Efficacy of Large Language Models in Systematic Reviews

Read original: arXiv:2408.04646 - Published 8/12/2024 by Aaditya Shah, Shridhar Mehendale, Siddha Kanthi

Efficacy of Large Language Models in Systematic Reviews

Overview

Large language models (LLMs) have shown promising potential in various applications, including systematic reviews and scientific literature analysis.
This paper explores the efficacy of using LLMs for tasks in systematic reviews, such as document screening, data extraction, and quality assessment.
The researchers conducted experiments to evaluate the performance of LLMs compared to human experts in these systematic review tasks.

Plain English Explanation

Large language models (LLMs) are powerful artificial intelligence systems that can understand and generate human-like text. Researchers have been exploring how these LLMs can be used to streamline the process of conducting systematic reviews, which are in-depth analyses of all the available research on a particular topic.

In this paper, the researchers wanted to see how well LLMs could perform tasks that are typically done by human experts when conducting systematic reviews. These tasks include:

Document screening: Quickly identifying which research papers are relevant to the review based on their titles and abstracts.
Data extraction: Pulling key information from the full text of the relevant papers, such as the research methods and findings.
Quality assessment: Evaluating the overall quality and reliability of the included studies.

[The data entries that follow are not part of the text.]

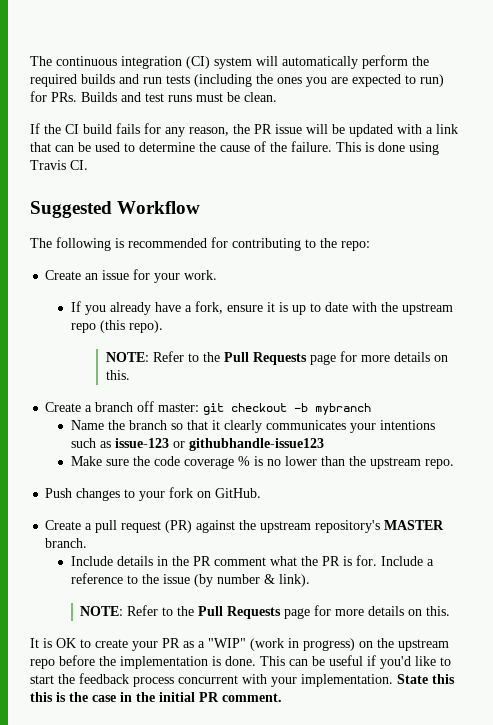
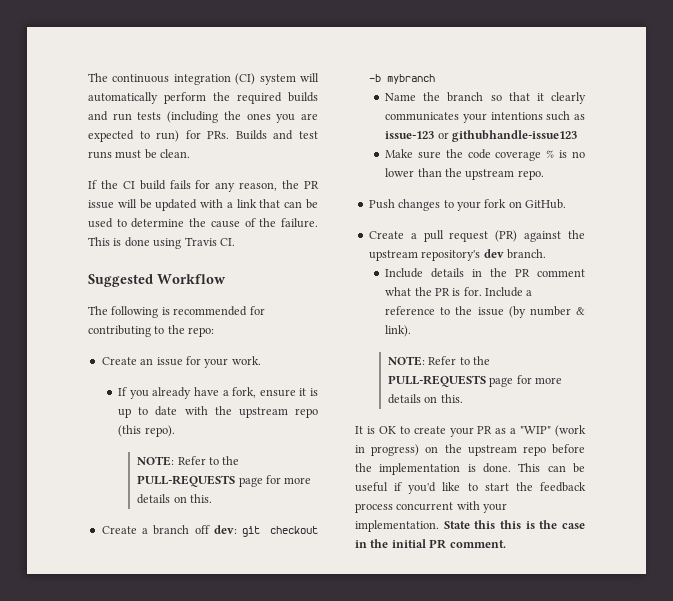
[223,352,307,365] Pull Requests -> [137,475,236,487] PULL-REQUESTS
[158,403,200,412] master: -> [214,525,238,534] dev:
[384,520,445,530] MASTER -> [483,249,504,258] dev
[198,606,282,619] Pull Requests -> [387,375,486,387] PULL-REQUESTS

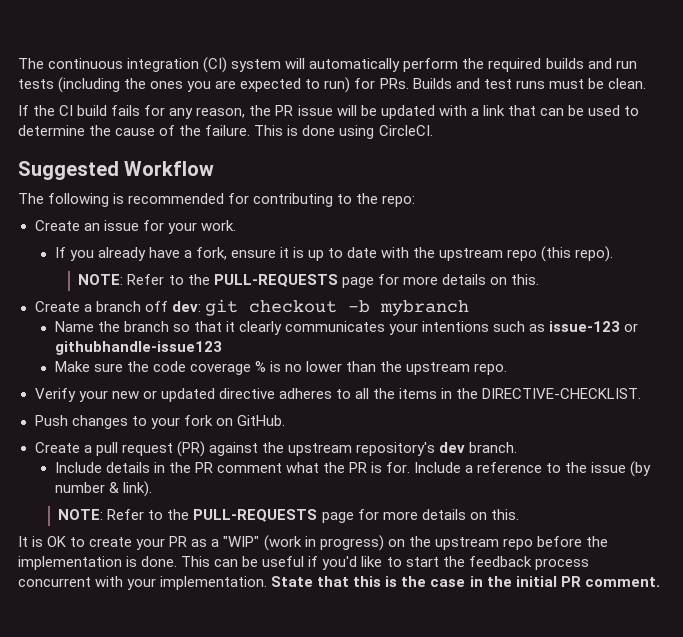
[184,237,235,246] Travis CI. -> [378,125,433,136] CircleCI.
(544, 175) none -> [34,388,642,402] // Verify your new or updated directive adheres to all the items in the DIRECTIVE-CHECKLIST.
[474,520,496,529] this -> [317,576,350,587] that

The researchers set up experiments to compare the performance of LLMs to that of human experts on these systematic review tasks. They wanted to see if the LLMs could match or even outperform the humans, which could make the systematic review process more efficient and scalable.

Technical Explanation

The researchers conducted a series of experiments to evaluate the efficacy of using large language models (LLMs) for tasks in systematic reviews. They compared the performance of LLMs to that of human experts in document screening, data extraction, and quality assessment.

For document screening, the researchers used an LLM to classify the relevance of article titles and abstracts, and compared its performance to that of human reviewers. They found that the LLM was able to achieve comparable accuracy in identifying relevant studies while significantly reducing the time and effort required.

In the data extraction task, the LLM was used to automatically extract key information from the full-text of the included studies, such as research methods and findings. The extracted data was then compared to the manually curated data, and the LLM demonstrated high accuracy in capturing the most salient details.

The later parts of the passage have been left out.